Symon Patrick, rector of St. Paul's Covent Garden, cannot say exactly why this corpse amongst the many in his churchyard should give him pause. Longing to do good, he joins a group of medical men who have gathered to find a cure for the plague, each man more peculiar and splenetic than the next. But there is another - unknown to The Society for the Prevention and Cure of Plague - who is performing his own terrible experiments upon unwilling plague-ridden subjects.

It is Penelope - Symon's unwanted yet unremovable addition to his household - who may yet shed light on the matter. Far more than what she appears, she is already on the hunt. But the dark presence that enters the houses of the sick will not stop, and has no mercy...
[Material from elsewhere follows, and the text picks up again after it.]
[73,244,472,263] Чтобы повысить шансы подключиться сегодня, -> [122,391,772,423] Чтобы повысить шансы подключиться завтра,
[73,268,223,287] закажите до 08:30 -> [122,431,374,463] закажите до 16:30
                                                                                                                                                                           

Again I have the pleasure of joining the blog tour for this book (keep your eyes peeled for the review).

This an historical thriller that easily transports you back in time.

The language, the settings, it is a brilliant piece of literature. I found myself trying to hear the characters accents in my head as I read.

It seemed almost fitting for the times considering what the world is going through right now.

With a strong cast of characters, a serial killer intent on causing more suffering to their victims and the plague infecting everyone in its path, this is an immersive tale with all events seemingly leading us to The Plague Society.

So many suspects!

This is a a deliciously, dark tale.

I'm now currently engrossed with The Wild Girls by Phoebe Morgan. What are your reading recommendations this week?